Las tensiones y conflictos en Latinoamérica, si ocurren, no serán abordados como en el pasado, donde el regionalismo y el multilateralismo desempeñaban un papel fuerte en la resolución de conflictos. Tanto las Naciones Unidas como la Organización de Estados Americanos (OEA) han sido debilitadas desde que EE. UU. cortó la financiación, dejando claro que no seguirán el orden mundial y el multilateralismo que existía antes de su administración.

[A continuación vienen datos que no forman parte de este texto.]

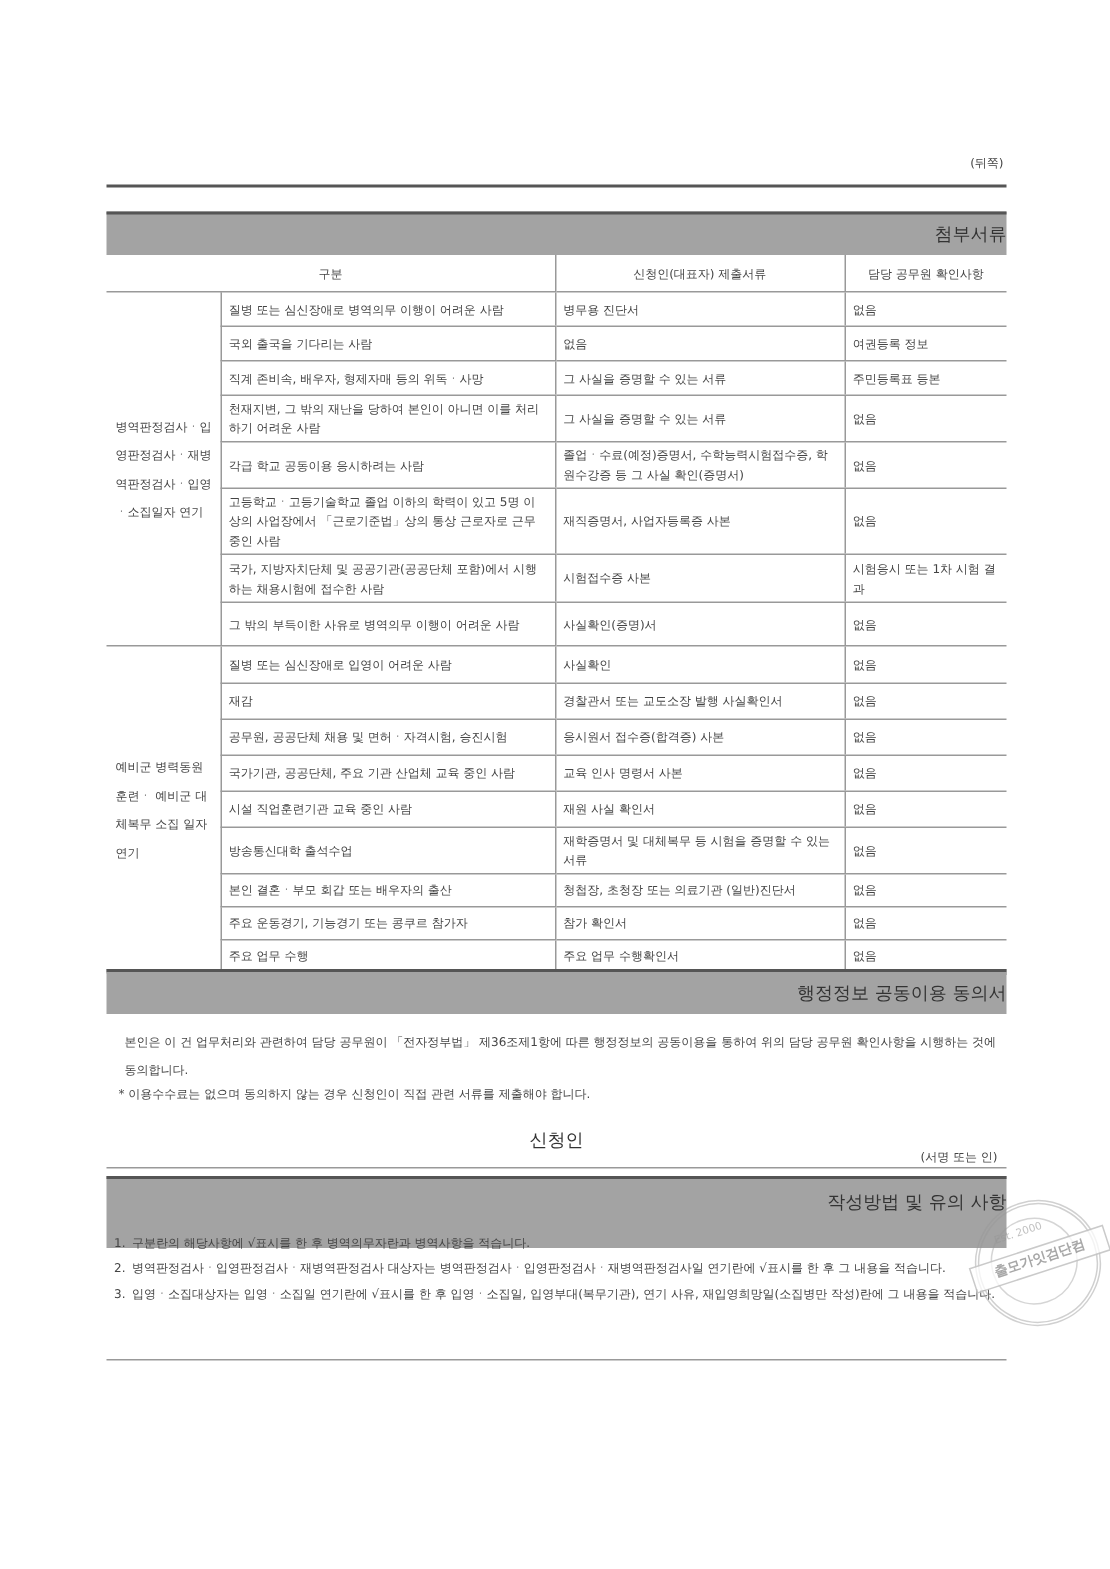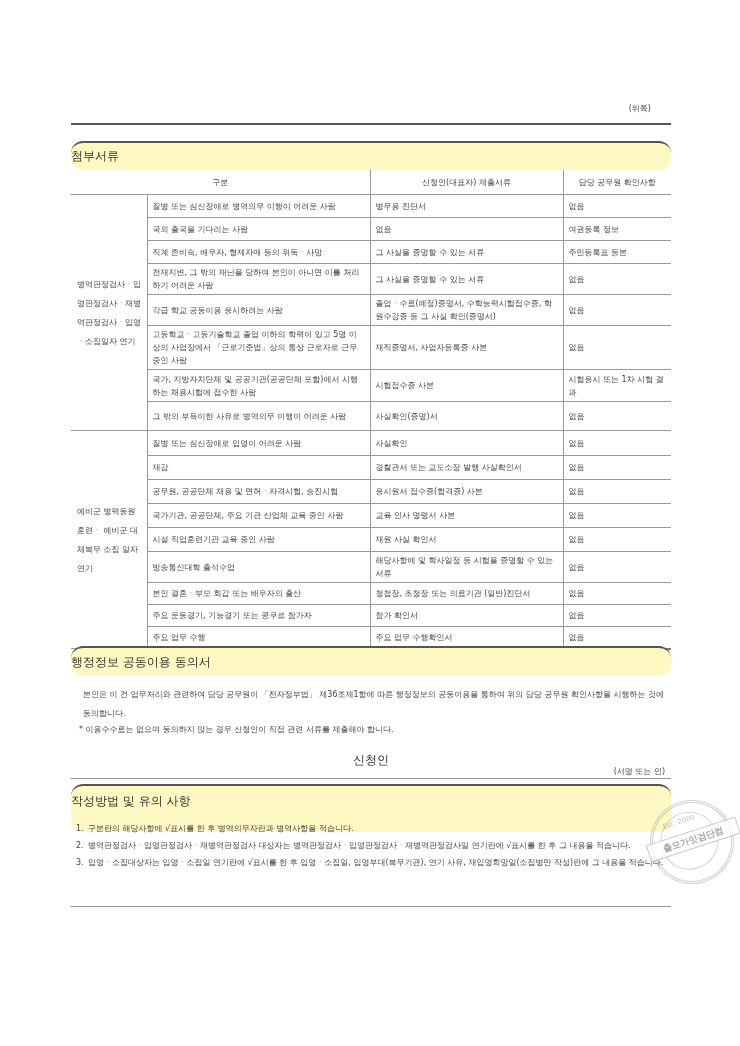"(뒤쪽)" .back-label { right: 20px -> 2px }
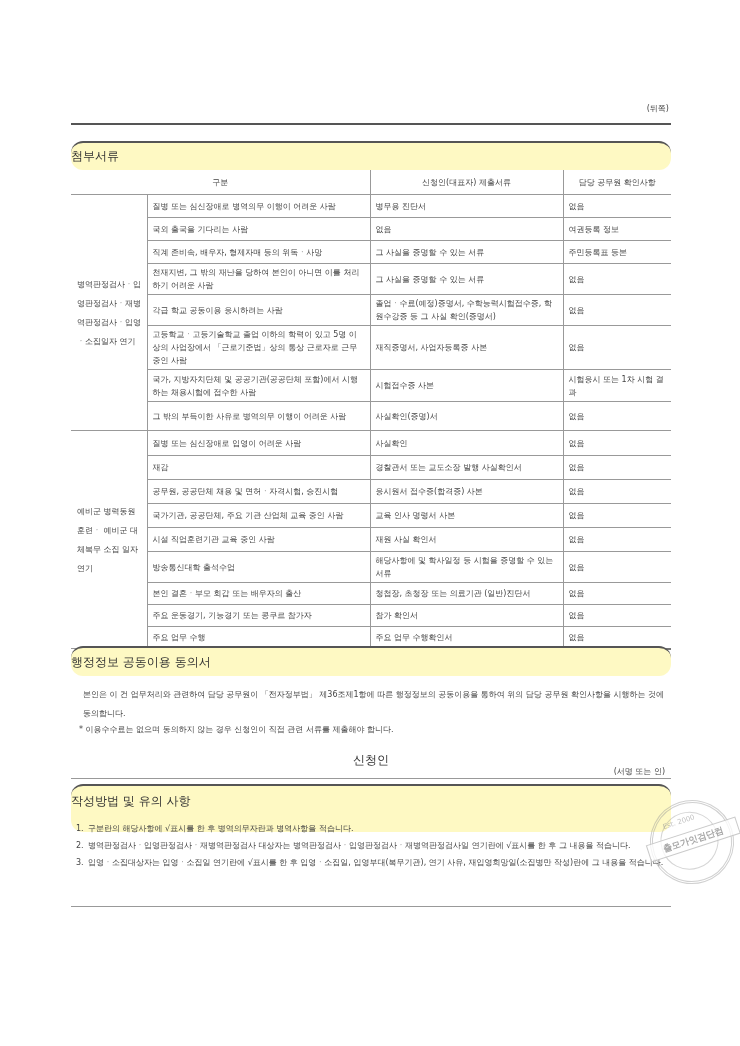"첨부서류" .section-head { background: #fef9c3 -> #a3a3a3; border-radius: 12px -> none; text-align: left -> right }
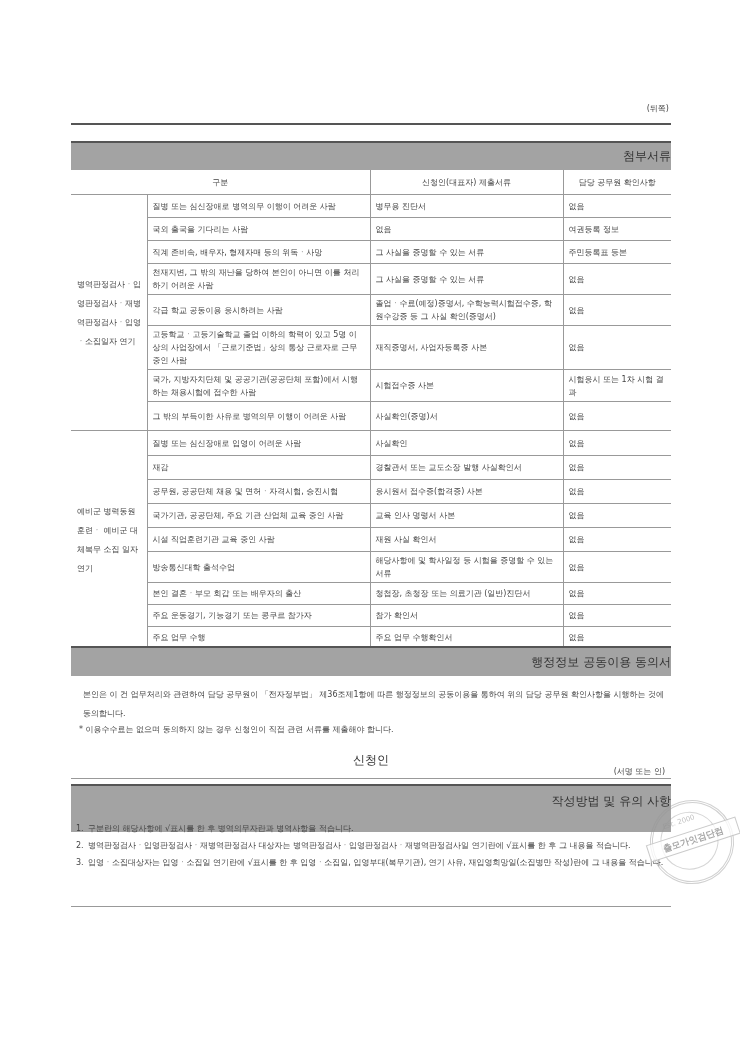"해당사항에 및 학사일정 등 시험을" td { text: 해당사항에 및 학사일정 -> 재학증명서 및 대체복무 }
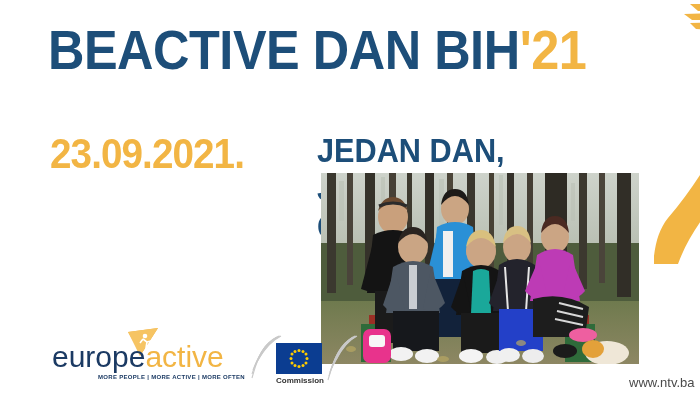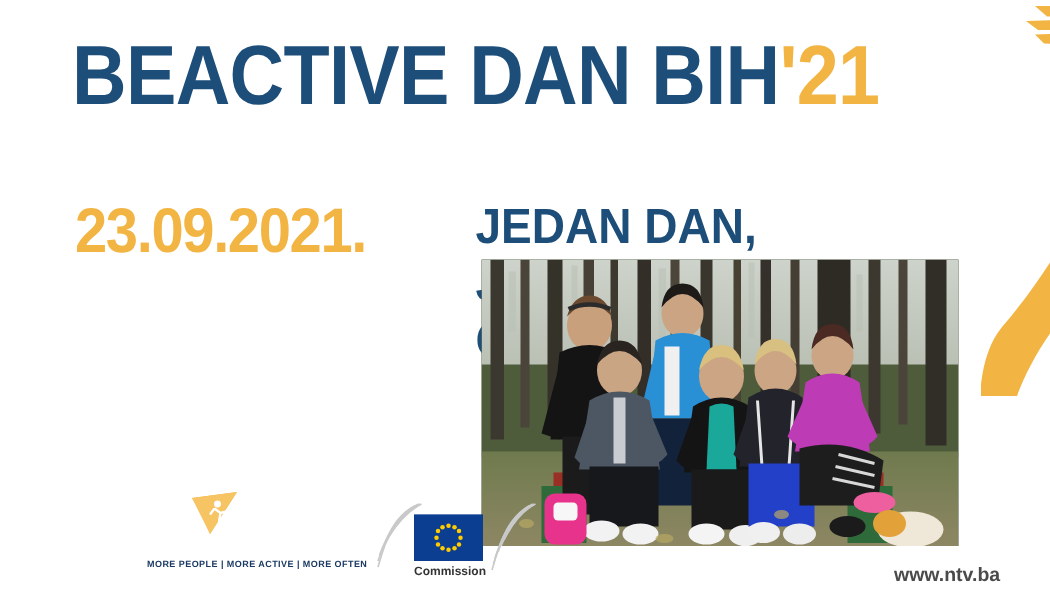"europeactive" div.ea-word { html: none -> <div> <span>europe</span><span>active</span> </div> }
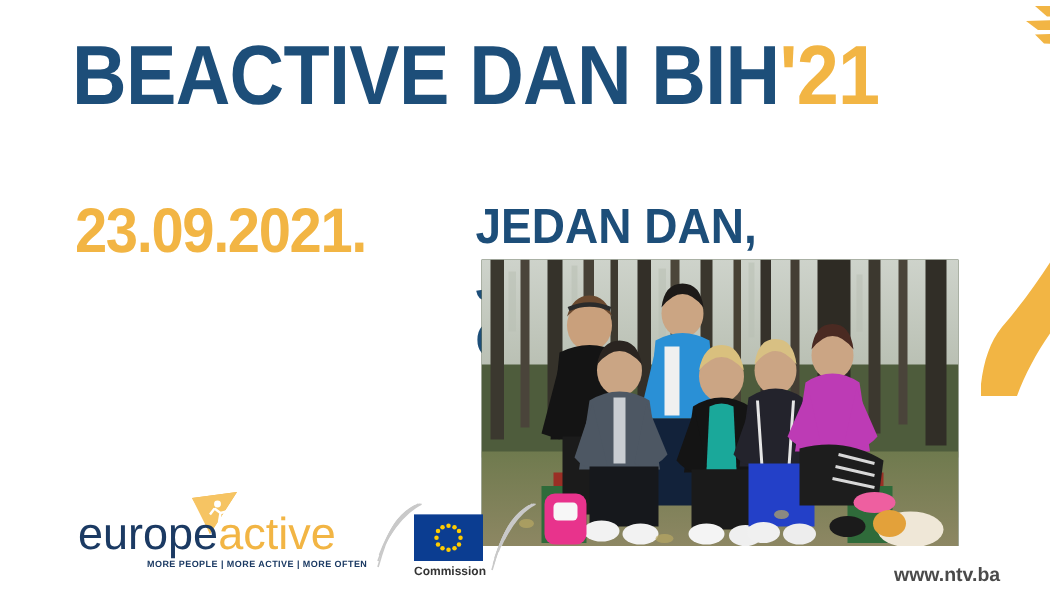"www.ntv.ba" .site-url { font-weight: bold -> normal; left: 572px -> 605px }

Con la nueva estrategia de seguridad de EE. UU. de diciembre de 2025, la administración ha declarado que aplicará un corolario a la Doctrina Monroe, viéndola como su zona de influencia y recursos reservados para EE. UU.

En resumen, esta reunión es fundamental dado el momento histórico que estamos viviendo. Deseamos que sea una reunión constructiva donde Colombia y EE. UU. se traten de tú a tú, con el respeto que ambos merecen, y que se cerré la página de ataques poco constructivos. Colombia debe volver a buscar cómo fortalecer Latinoamérica y avanzar en los intereses de sus ciudadanos.